Brief »
Show every line of the data below that includes the word "Clone".

Records shown »

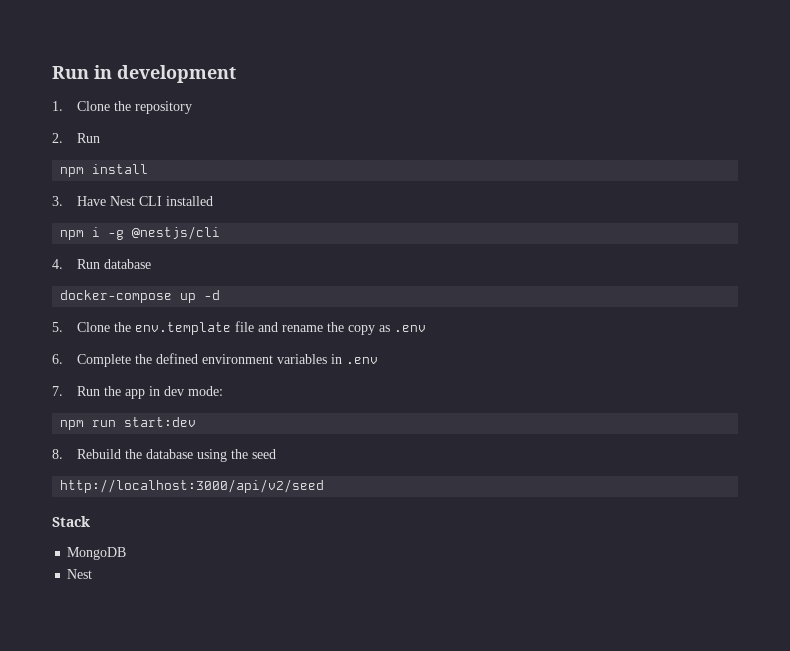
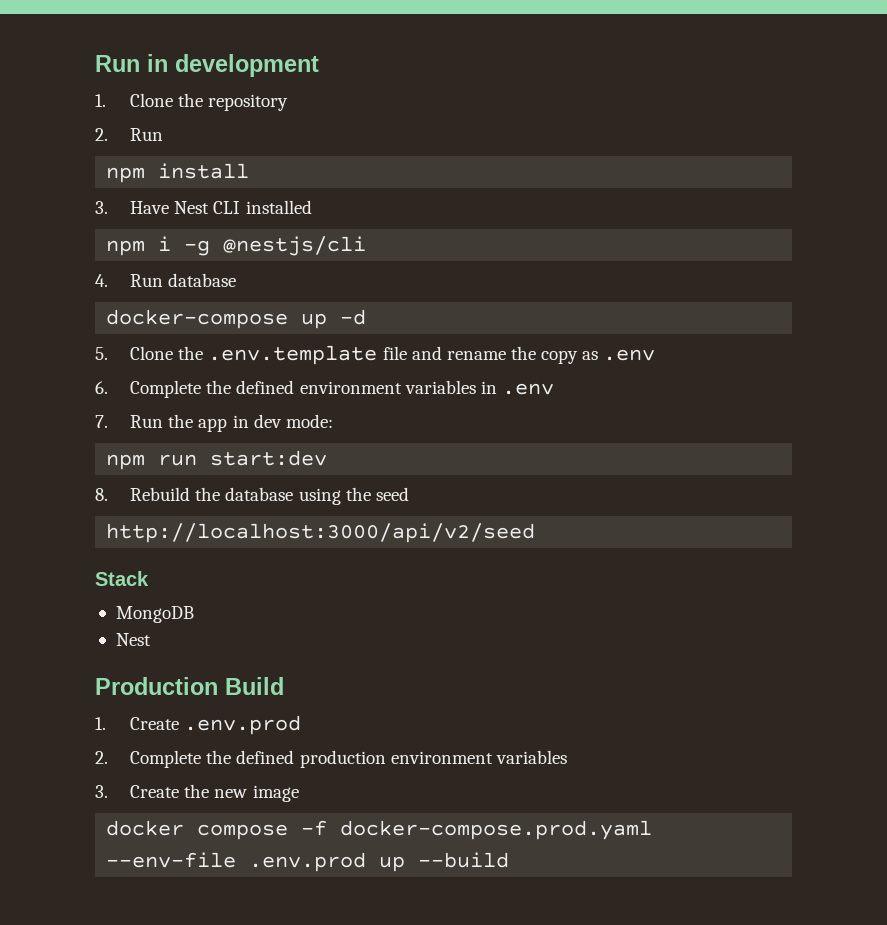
- 5. Clone the env.template file and rename the copy as .env
+ 5. Clone the .env.template file and rename the copy as .env
+ Production Build
+ 1. Create .env.prod
+ 2. Complete the defined production environment variables
+ 3. Create the new image
+ docker compose -f docker-compose.prod.yaml --env-file .env.prod up --build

Output of the exercise »
- 5. Clone the env.template file and rename the copy as .env
+ 5. Clone the .env.template file and rename the copy as .env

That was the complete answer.